As well as exposing you to serious financial and reputational risk, failing to maintain high security standards in payroll management can jeopardize your employee relationships. If a worker discovers their data has been compromised because of your failings, their confidence in you could be irreversibly damaged.
4. The limitations of manual payroll processing
If you're still dependent on spreadsheets and manual data entry to keep your payroll records accurate and up to date, you could be putting yourself at a serious disadvantage.
There are clear risks and inefficiencies that arise when you rely on manual payroll processing, including:
- Human error
- The amount of time and labor intensity required
- Relying on the knowledge and expertise of your team to maintain regulatory compliance and data security
In the modern era of digital transformation and automation of business processes, payroll management should be one of the first functions to benefit from specialist tools and technologies.
5. Payment accuracy
There are many things your payroll process needs to get right, but one of the most basic and important is ensuring that people are paid the correct amount.

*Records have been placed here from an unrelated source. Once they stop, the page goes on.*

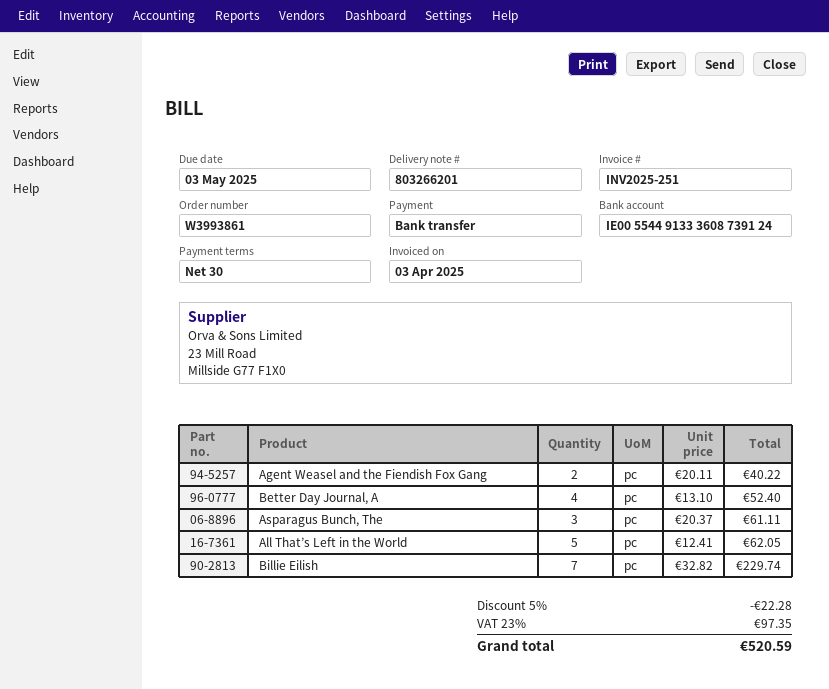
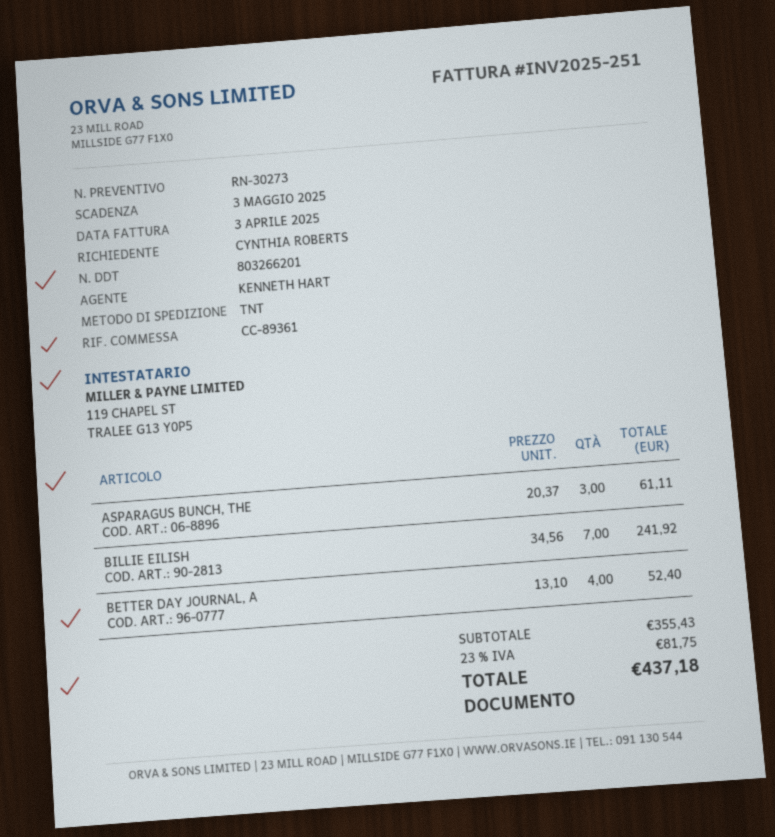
Agent Weasel and the Fiendish Fox Gang: 2 x 20.11 = 40.22 -> none
All That’s Left in the World: 5 x 12.41 = 62.05 -> none
Billie Eilish: 7 x 32.82 = 229.74 -> 7 x 34.56 = 241.92
discount: 5% = 22.28 -> none
tax: 23% = 97.35 -> 23% = 81.75
total: 520.59 -> 437.18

Underpaying your staff will lead to an unhappy workforce and a barrage of complaints and queries the HR department will have to deal with. Overpaying can prove just as problematic, giving your team the difficult job of having to ask people to return amounts they were paid in error.
Furthermore, inaccurate payments that aren't spotted at the time can lead to difficulties and discrepancies in year-end accounting.
When these issues do occur, it's crucial to deal with them promptly and professionally, and to take a tactful, sensitive approach when communicating with employees who’ve been affected by errors.
6. Finding the right tech provider
Specialist software and payroll management platforms can help you prevent and deal with the most common challenges in this area of business, but you need to take care to find the right provider.
Every company and every service is unique, so make sure you invest sufficient time and care in evaluating the options available to you. Ask questions such as:
- Does the vendor have experience in your industry?
- What specific features does the software offer to help you maintain regulatory compliance?
- How easily will the technology integrate with your existing tools and solutions?
- What security measures are in place?
Focusing on these and other priorities unique to the business will help you identify payroll software options that will raise your efficiency levels, reduce risk and keep your workforce happy.